Las Vegas Review-Journal (Sunday)
A massive evacuation appeared to help India avoid a big death toll from Cyclone Fani.
Preparedness efforts lessen storm’s impact
DHAKA, Bangladesh — A mammoth preparation exercise that included the evacuation of more than 1 million people appears to have spared India a devastating death toll from one of the biggest storms in decades, though the full extent of the damage was yet to be known, officials said Saturday.
Cyclone Fani packed winds of 155 miles per hour when it made landfall in eastern Odisha state on Friday, equivalent in strength to a Category 4 hurricane, said Mohammad Heidarzadei, an expert on cyclones at Brunel University of London.
India’s National Disaster Response Force director S.N. Pradhan said three people had been killed, though the storm smashed thatched-roof huts, uprooted trees and power lines, ripped the roof off a medical college and sprayed the emptied coastline with debris.
“The precautions that have been taken should be continued,” Pradhan said.
Officials cautioned that the death toll could rise.
Fani crossed over India’s West Bengal state and moved northeast toward Bangladesh on Saturday, weakening from a severe cyclonic storm to a cyclonic storm.
At least a dozen people had been confirmed killed in Bangladesh as the cyclone hovered over the country’s southwestern coast, delivering battering rain storms. Lightning killed at least six people, local newspapers and TV reported.
But the death toll had not increased by Saturday afternoon, suggesting effective preparedness in Bangladesh too.
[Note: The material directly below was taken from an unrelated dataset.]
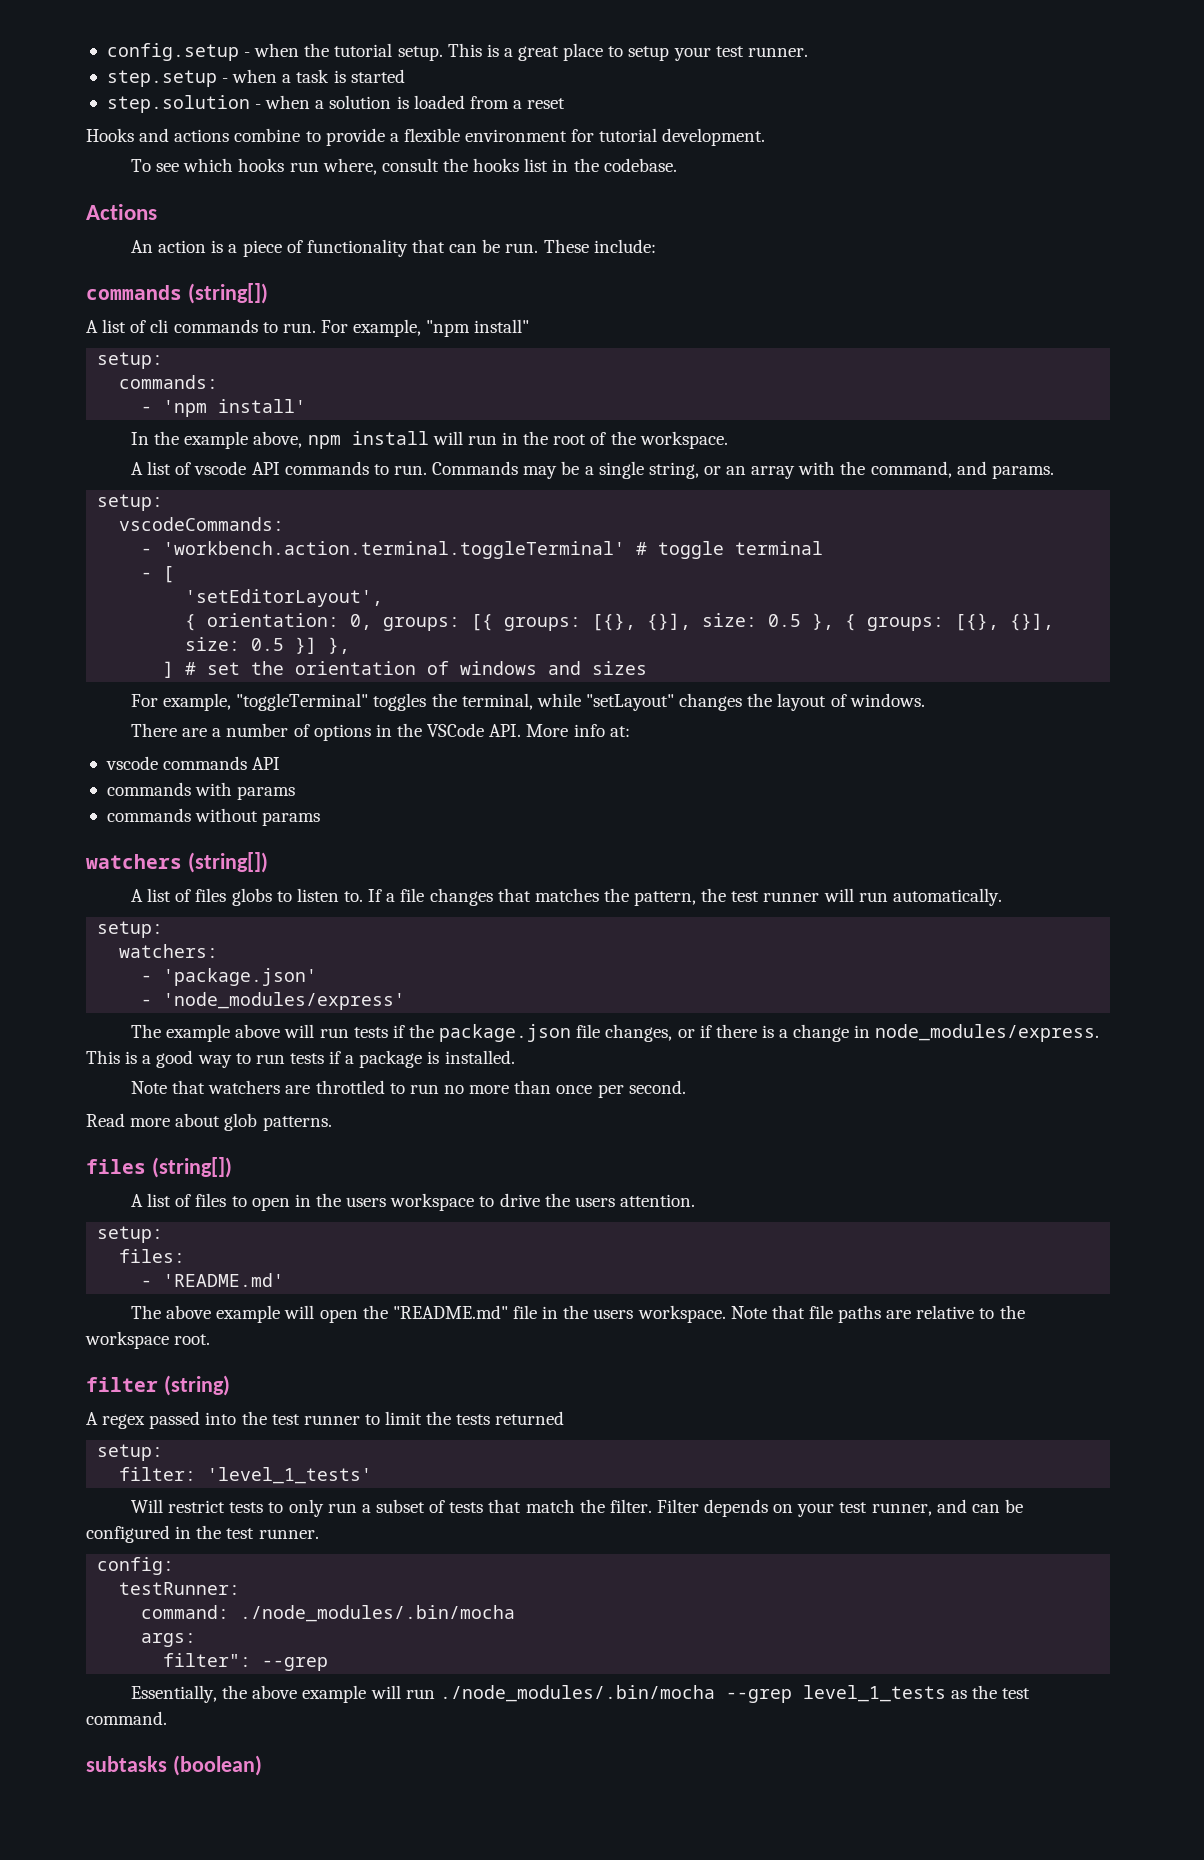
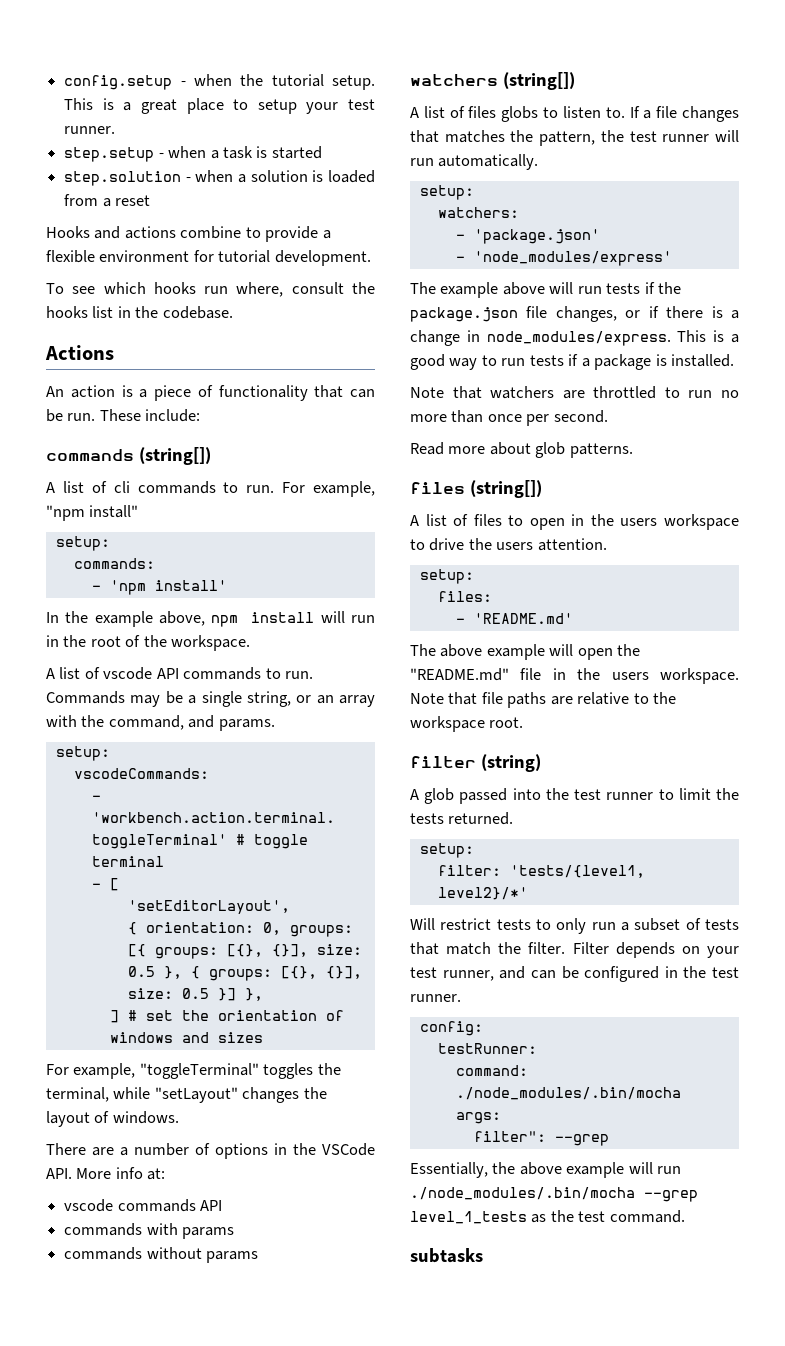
[102,1414,146,1429] regex -> [424,788,455,804] glob
[495,1411,565,1425] returned -> [448,812,514,825] returned.
[207,1467,373,1484] 'level_1_tests' -> [509,865,645,878] [437,887,528,900] 'tests/{level1, level2}/*'
[172,1755,262,1776] (boolean) -> (483, 1255) none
Bad weather from the storm system was projected to affect around 100 million people in South Asia.
The relatively low casualty count demonstrates much improved disaster readiness in India since 1999, when a “super” cyclone killed around 10,000 people and devastated large parts of Odisha.
“In the event of such a major calamity like this — where Odisha was hit by close to a super-cyclone — instead of being a tragedy of humongous proportion, we are in the process of restoring critical infrastructure. That is the transformation that Odisha has had,” the state’s top government official, Naveen Patnaik, said in a statement.
India’s disaster response agency said authorities were working “on war footing” to restore power and communications and clear roads of debris.